Using resources effectively
Overview
Teaching: 10 min
Exercises: 20 minQuestions
How can I review past jobs?
How can I use this knowledge to create a more accurate submission script?
Objectives
Look up job statistics.
Make more accurate resource requests in job scripts based on data describing past performance.
We’ve touched on all the skills you need to interact with an HPC cluster: logging in over SSH, loading software modules, submitting parallel jobs, and finding the output. Let’s learn about estimating resource usage and why it might matter.
Estimating Required Resources Using the Scheduler
Although we covered requesting resources from the scheduler earlier, how do we know what type of resources the software will need in the first place, and its demand for each? In general, unless the software documentation or user testimonials provide some idea, we won’t know how much memory or compute time a program will need.
Read the Documentation
Most HPC facilities maintain documentation as a wiki, a website, or a document sent along when you register for an account. Take a look at these resources, and search for the software you plan to use: somebody might have written up guidance for getting the most out of it.
Why estimate resources accurately when you can just ask for the maximum CPUs/GPUs/RAM/time?
- The more you can fine-tune your requests, the less resources you will need to request and thus the less time your jobs will wait in the queue.
- The less your Fair Share score will be impacted.
- Less time to research results!
Will my code run faster if I use more than 1 CPU/GPU?

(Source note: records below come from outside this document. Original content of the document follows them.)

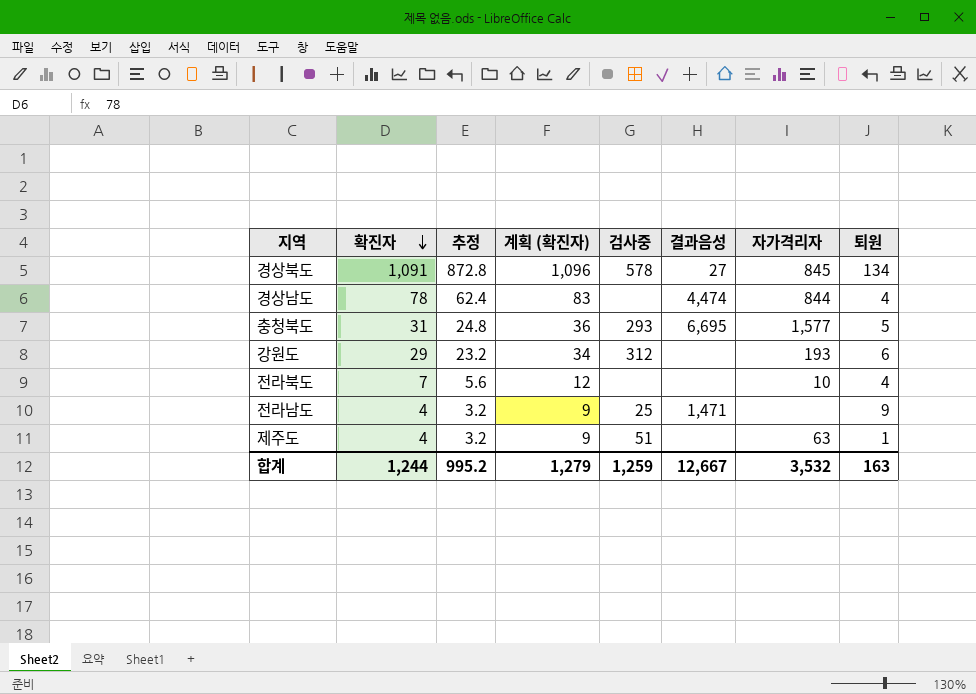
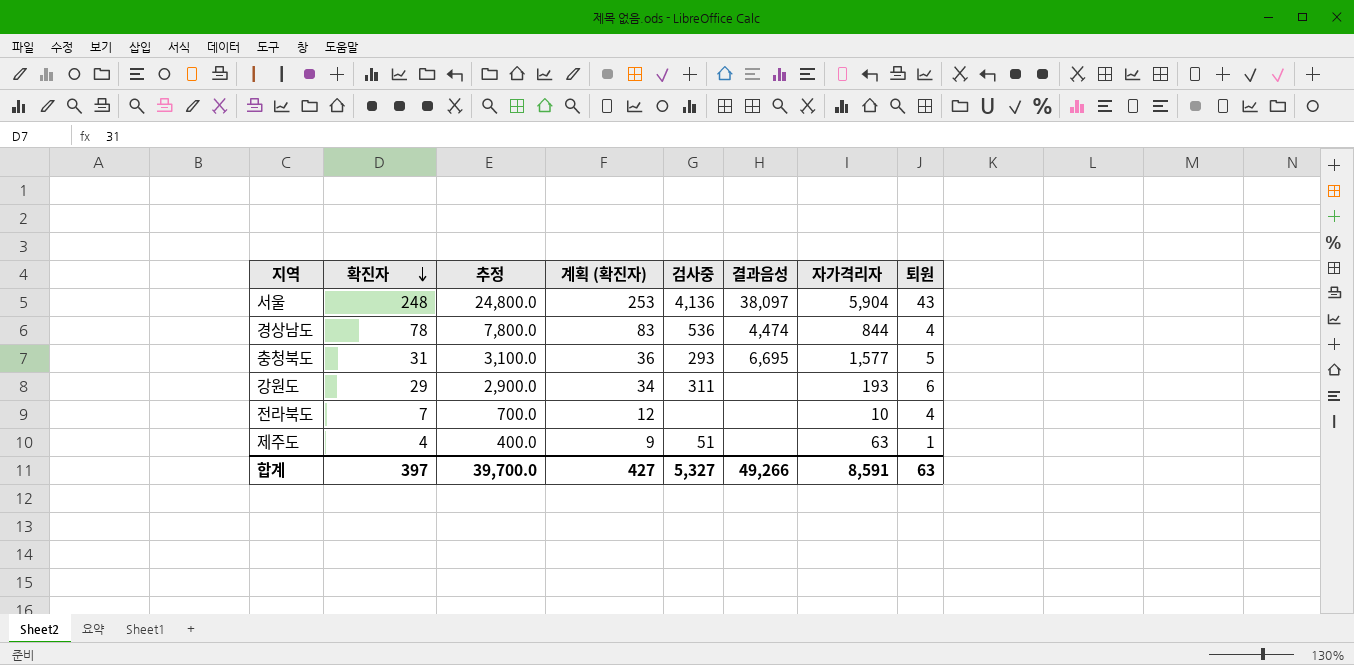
column 추정 | formula: [확진자] * 0.8 -> [확진자] * 100
row 경상북도: 1,091 | 872.8 | 1,096 | 578 | 27 | 845 | 134 -> none
row 전라남도: 4 | 3.2 | 9 | 25 | 1,471 | none | 9 -> none
row 서울: none -> 248 | 24,800.0 | 253 | 4,136 | 38,097 | 5,904 | 43
경상남도 | 검사중: none -> 536
강원도 | 검사중: 312 -> 311
합계 | 확진자: 1,244 -> 397
합계 | 추정: 995.2 -> 39,700.0
합계 | 계획 (확진자): 1,279 -> 427
합계 | 검사중: 1,259 -> 5,327
합계 | 결과음성: 12,667 -> 49,266
합계 | 자가격리자: 3,532 -> 8,591
합계 | 퇴원: 163 -> 63

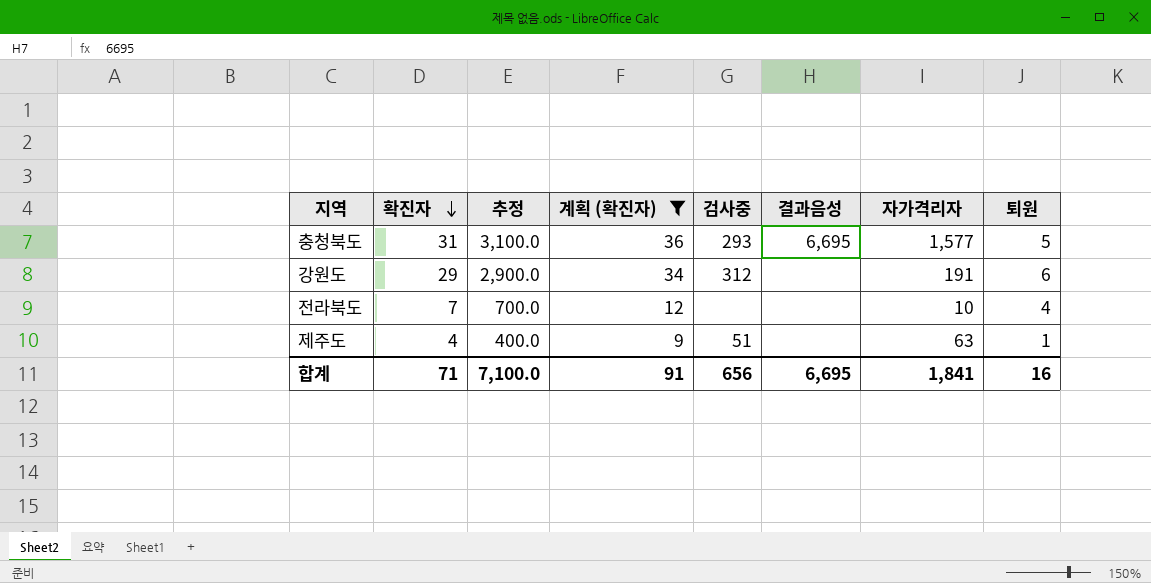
filter: none -> 계획 (확진자) <= 36
강원도 | 검사중: 311 -> 312
강원도 | 자가격리자: 193 -> 191
합계 | 확진자: 397 -> 71
합계 | 추정: 39,700.0 -> 7,100.0
합계 | 계획 (확진자): 427 -> 91
합계 | 검사중: 5,327 -> 656
합계 | 결과음성: 49,266 -> 6,695
합계 | 자가격리자: 8,591 -> 1,841
합계 | 퇴원: 63 -> 16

Only if your code can use > 1 CPU/GPU. Please read your code’s documentation! Look for the software’s flags/options for CPUs/threads/cores and match these to sbatch parameters (-c or -n)
Method 1: ssh
to compute node and monitor performance with htop
This method can be done before you scale up and run your code with an sbatch
script.
-
srun --pty bash
-
load modules, run your code in the background
[SUNetID@wheat01:~]$ python3 mycode.py > /dev/null 2>&1 & [SUNetID@wheat01:~]$ htop -u $USER
You will see how many CPUs, threads and how much RAM your code is using in real-time by running the htop or top command on the compute node as your code runs in the background.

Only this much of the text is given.